— THE PROBLEM —
Each record that follows should be transcribed word for word.

— DATA FOR THIS EXERCISE —

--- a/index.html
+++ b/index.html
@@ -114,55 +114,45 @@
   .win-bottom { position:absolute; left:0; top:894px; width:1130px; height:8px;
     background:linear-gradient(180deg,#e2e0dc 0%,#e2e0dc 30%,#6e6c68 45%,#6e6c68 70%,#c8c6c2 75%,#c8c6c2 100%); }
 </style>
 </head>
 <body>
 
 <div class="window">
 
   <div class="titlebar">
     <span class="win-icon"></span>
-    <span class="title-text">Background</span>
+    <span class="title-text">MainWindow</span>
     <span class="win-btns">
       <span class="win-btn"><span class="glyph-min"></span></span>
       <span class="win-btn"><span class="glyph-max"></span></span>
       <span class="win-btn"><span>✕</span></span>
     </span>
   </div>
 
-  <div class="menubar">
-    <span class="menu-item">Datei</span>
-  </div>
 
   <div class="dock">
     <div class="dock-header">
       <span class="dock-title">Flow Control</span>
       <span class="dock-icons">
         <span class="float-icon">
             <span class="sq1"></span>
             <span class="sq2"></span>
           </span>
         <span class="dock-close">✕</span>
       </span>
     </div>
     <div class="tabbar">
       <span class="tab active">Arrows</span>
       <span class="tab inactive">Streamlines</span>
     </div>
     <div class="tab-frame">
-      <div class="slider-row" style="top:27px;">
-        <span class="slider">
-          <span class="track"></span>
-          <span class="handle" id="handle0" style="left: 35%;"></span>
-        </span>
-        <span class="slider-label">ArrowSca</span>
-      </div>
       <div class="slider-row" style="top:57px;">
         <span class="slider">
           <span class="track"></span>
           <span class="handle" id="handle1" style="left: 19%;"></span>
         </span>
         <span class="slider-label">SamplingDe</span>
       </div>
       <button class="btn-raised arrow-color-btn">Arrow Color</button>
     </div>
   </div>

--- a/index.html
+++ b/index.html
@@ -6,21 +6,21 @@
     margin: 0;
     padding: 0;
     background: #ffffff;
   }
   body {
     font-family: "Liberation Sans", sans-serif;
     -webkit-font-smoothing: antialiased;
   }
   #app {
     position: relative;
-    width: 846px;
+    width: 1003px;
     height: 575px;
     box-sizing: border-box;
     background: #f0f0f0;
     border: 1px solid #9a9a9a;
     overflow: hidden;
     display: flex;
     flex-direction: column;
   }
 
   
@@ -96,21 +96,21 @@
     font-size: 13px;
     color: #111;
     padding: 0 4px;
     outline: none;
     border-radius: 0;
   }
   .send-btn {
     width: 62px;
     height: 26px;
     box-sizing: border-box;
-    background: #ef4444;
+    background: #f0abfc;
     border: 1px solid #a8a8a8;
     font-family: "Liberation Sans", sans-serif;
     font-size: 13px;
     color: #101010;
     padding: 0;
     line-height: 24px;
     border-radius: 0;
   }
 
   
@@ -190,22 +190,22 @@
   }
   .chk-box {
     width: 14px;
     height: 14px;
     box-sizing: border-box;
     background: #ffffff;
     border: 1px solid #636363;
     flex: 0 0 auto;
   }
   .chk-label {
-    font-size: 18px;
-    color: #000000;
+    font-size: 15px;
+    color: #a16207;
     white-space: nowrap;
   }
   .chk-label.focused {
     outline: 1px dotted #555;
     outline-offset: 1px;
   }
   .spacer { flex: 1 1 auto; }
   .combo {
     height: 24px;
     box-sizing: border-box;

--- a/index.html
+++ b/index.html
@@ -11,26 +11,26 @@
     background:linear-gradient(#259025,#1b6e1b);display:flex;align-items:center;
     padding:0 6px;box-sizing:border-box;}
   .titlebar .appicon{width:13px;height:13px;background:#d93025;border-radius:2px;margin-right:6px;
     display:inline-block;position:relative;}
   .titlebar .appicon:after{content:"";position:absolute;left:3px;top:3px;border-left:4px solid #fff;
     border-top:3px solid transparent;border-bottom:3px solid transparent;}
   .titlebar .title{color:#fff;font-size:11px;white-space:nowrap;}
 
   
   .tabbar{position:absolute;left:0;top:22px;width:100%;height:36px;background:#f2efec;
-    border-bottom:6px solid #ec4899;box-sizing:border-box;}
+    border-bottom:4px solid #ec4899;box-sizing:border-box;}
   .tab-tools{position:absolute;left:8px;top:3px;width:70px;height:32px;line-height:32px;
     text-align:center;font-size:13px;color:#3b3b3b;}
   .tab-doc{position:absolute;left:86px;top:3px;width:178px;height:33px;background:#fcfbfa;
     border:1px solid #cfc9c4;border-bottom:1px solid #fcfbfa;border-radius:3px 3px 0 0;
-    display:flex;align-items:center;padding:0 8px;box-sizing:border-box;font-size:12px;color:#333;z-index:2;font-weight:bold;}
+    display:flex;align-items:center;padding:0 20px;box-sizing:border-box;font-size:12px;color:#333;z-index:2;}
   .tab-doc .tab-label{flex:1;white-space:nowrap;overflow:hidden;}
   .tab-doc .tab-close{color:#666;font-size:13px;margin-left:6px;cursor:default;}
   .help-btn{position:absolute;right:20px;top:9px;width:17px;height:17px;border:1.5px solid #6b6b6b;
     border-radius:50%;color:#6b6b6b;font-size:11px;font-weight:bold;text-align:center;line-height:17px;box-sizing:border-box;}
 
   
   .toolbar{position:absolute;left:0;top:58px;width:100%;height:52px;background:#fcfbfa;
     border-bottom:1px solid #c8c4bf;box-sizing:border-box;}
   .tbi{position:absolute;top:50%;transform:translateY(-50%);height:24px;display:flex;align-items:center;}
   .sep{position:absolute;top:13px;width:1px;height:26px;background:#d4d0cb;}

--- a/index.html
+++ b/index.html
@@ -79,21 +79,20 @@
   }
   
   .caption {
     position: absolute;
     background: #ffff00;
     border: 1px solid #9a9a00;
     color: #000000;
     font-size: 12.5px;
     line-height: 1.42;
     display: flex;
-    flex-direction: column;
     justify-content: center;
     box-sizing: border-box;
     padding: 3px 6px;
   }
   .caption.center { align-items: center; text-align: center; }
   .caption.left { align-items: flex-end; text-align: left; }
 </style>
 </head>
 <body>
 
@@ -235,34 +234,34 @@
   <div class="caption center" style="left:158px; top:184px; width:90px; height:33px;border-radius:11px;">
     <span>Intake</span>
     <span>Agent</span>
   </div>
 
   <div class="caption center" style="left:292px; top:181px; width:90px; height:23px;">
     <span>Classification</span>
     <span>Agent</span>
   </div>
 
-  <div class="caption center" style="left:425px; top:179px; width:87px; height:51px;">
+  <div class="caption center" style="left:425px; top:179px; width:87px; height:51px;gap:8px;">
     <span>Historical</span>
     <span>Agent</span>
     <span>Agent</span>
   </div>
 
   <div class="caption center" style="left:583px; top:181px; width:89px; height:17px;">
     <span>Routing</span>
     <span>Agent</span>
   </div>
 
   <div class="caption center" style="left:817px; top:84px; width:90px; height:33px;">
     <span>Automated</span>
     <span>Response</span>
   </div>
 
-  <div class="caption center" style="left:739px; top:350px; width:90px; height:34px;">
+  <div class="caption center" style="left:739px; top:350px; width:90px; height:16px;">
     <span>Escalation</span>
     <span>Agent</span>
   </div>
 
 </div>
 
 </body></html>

— TASK SOLUTION —
--- a/index.html
+++ b/index.html
@@ -114,55 +114,45 @@
   .win-bottom { position:absolute; left:0; top:894px; width:1130px; height:8px;
     background:linear-gradient(180deg,#e2e0dc 0%,#e2e0dc 30%,#6e6c68 45%,#6e6c68 70%,#c8c6c2 75%,#c8c6c2 100%); }
 </style>
 </head>
 <body>
 
 <div class="window">
 
   <div class="titlebar">
     <span class="win-icon"></span>
-    <span class="title-text">Background</span>
+    <span class="title-text">MainWindow</span>
     <span class="win-btns">
       <span class="win-btn"><span class="glyph-min"></span></span>
       <span class="win-btn"><span class="glyph-max"></span></span>
       <span class="win-btn"><span>✕</span></span>
     </span>
   </div>
 
-  <div class="menubar">
-    <span class="menu-item">Datei</span>
-  </div>
 
   <div class="dock">
     <div class="dock-header">
       <span class="dock-title">Flow Control</span>
       <span class="dock-icons">
         <span class="float-icon">
             <span class="sq1"></span>
             <span class="sq2"></span>
           </span>
         <span class="dock-close">✕</span>
       </span>
     </div>
     <div class="tabbar">
       <span class="tab active">Arrows</span>
       <span class="tab inactive">Streamlines</span>
     </div>
     <div class="tab-frame">
-      <div class="slider-row" style="top:27px;">
-        <span class="slider">
-          <span class="track"></span>
-          <span class="handle" id="handle0" style="left: 35%;"></span>
-        </span>
-        <span class="slider-label">ArrowSca</span>
-      </div>
       <div class="slider-row" style="top:57px;">
         <span class="slider">
           <span class="track"></span>
           <span class="handle" id="handle1" style="left: 19%;"></span>
         </span>
         <span class="slider-label">SamplingDe</span>
       </div>
       <button class="btn-raised arrow-color-btn">Arrow Color</button>
     </div>
   </div>

--- a/index.html
+++ b/index.html
@@ -6,21 +6,21 @@
     margin: 0;
     padding: 0;
     background: #ffffff;
   }
   body {
     font-family: "Liberation Sans", sans-serif;
     -webkit-font-smoothing: antialiased;
   }
   #app {
     position: relative;
-    width: 846px;
+    width: 1003px;
     height: 575px;
     box-sizing: border-box;
     background: #f0f0f0;
     border: 1px solid #9a9a9a;
     overflow: hidden;
     display: flex;
     flex-direction: column;
   }
 
   
@@ -96,21 +96,21 @@
     font-size: 13px;
     color: #111;
     padding: 0 4px;
     outline: none;
     border-radius: 0;
   }
   .send-btn {
     width: 62px;
     height: 26px;
     box-sizing: border-box;
-    background: #ef4444;
+    background: #f0abfc;
     border: 1px solid #a8a8a8;
     font-family: "Liberation Sans", sans-serif;
     font-size: 13px;
     color: #101010;
     padding: 0;
     line-height: 24px;
     border-radius: 0;
   }
 
   
@@ -190,22 +190,22 @@
   }
   .chk-box {
     width: 14px;
     height: 14px;
     box-sizing: border-box;
     background: #ffffff;
     border: 1px solid #636363;
     flex: 0 0 auto;
   }
   .chk-label {
-    font-size: 18px;
-    color: #000000;
+    font-size: 15px;
+    color: #a16207;
     white-space: nowrap;
   }
   .chk-label.focused {
     outline: 1px dotted #555;
     outline-offset: 1px;
   }
   .spacer { flex: 1 1 auto; }
   .combo {
     height: 24px;
     box-sizing: border-box;

--- a/index.html
+++ b/index.html
@@ -11,26 +11,26 @@
     background:linear-gradient(#259025,#1b6e1b);display:flex;align-items:center;
     padding:0 6px;box-sizing:border-box;}
   .titlebar .appicon{width:13px;height:13px;background:#d93025;border-radius:2px;margin-right:6px;
     display:inline-block;position:relative;}
   .titlebar .appicon:after{content:"";position:absolute;left:3px;top:3px;border-left:4px solid #fff;
     border-top:3px solid transparent;border-bottom:3px solid transparent;}
   .titlebar .title{color:#fff;font-size:11px;white-space:nowrap;}
 
   
   .tabbar{position:absolute;left:0;top:22px;width:100%;height:36px;background:#f2efec;
-    border-bottom:6px solid #ec4899;box-sizing:border-box;}
+    border-bottom:4px solid #ec4899;box-sizing:border-box;}
   .tab-tools{position:absolute;left:8px;top:3px;width:70px;height:32px;line-height:32px;
     text-align:center;font-size:13px;color:#3b3b3b;}
   .tab-doc{position:absolute;left:86px;top:3px;width:178px;height:33px;background:#fcfbfa;
     border:1px solid #cfc9c4;border-bottom:1px solid #fcfbfa;border-radius:3px 3px 0 0;
-    display:flex;align-items:center;padding:0 8px;box-sizing:border-box;font-size:12px;color:#333;z-index:2;font-weight:bold;}
+    display:flex;align-items:center;padding:0 20px;box-sizing:border-box;font-size:12px;color:#333;z-index:2;}
   .tab-doc .tab-label{flex:1;white-space:nowrap;overflow:hidden;}
   .tab-doc .tab-close{color:#666;font-size:13px;margin-left:6px;cursor:default;}
   .help-btn{position:absolute;right:20px;top:9px;width:17px;height:17px;border:1.5px solid #6b6b6b;
     border-radius:50%;color:#6b6b6b;font-size:11px;font-weight:bold;text-align:center;line-height:17px;box-sizing:border-box;}
 
   
   .toolbar{position:absolute;left:0;top:58px;width:100%;height:52px;background:#fcfbfa;
     border-bottom:1px solid #c8c4bf;box-sizing:border-box;}
   .tbi{position:absolute;top:50%;transform:translateY(-50%);height:24px;display:flex;align-items:center;}
   .sep{position:absolute;top:13px;width:1px;height:26px;background:#d4d0cb;}

--- a/index.html
+++ b/index.html
@@ -79,21 +79,20 @@
   }
   
   .caption {
     position: absolute;
     background: #ffff00;
     border: 1px solid #9a9a00;
     color: #000000;
     font-size: 12.5px;
     line-height: 1.42;
     display: flex;
-    flex-direction: column;
     justify-content: center;
     box-sizing: border-box;
     padding: 3px 6px;
   }
   .caption.center { align-items: center; text-align: center; }
   .caption.left { align-items: flex-end; text-align: left; }
 </style>
 </head>
 <body>
 
@@ -235,34 +234,34 @@
   <div class="caption center" style="left:158px; top:184px; width:90px; height:33px;border-radius:11px;">
     <span>Intake</span>
     <span>Agent</span>
   </div>
 
   <div class="caption center" style="left:292px; top:181px; width:90px; height:23px;">
     <span>Classification</span>
     <span>Agent</span>
   </div>
 
-  <div class="caption center" style="left:425px; top:179px; width:87px; height:51px;">
+  <div class="caption center" style="left:425px; top:179px; width:87px; height:51px;gap:8px;">
     <span>Historical</span>
     <span>Agent</span>
     <span>Agent</span>
   </div>
 
   <div class="caption center" style="left:583px; top:181px; width:89px; height:17px;">
     <span>Routing</span>
     <span>Agent</span>
   </div>
 
   <div class="caption center" style="left:817px; top:84px; width:90px; height:33px;">
     <span>Automated</span>
     <span>Response</span>
   </div>
 
-  <div class="caption center" style="left:739px; top:350px; width:90px; height:34px;">
+  <div class="caption center" style="left:739px; top:350px; width:90px; height:16px;">
     <span>Escalation</span>
     <span>Agent</span>
   </div>
 
 </div>
 
 </body></html>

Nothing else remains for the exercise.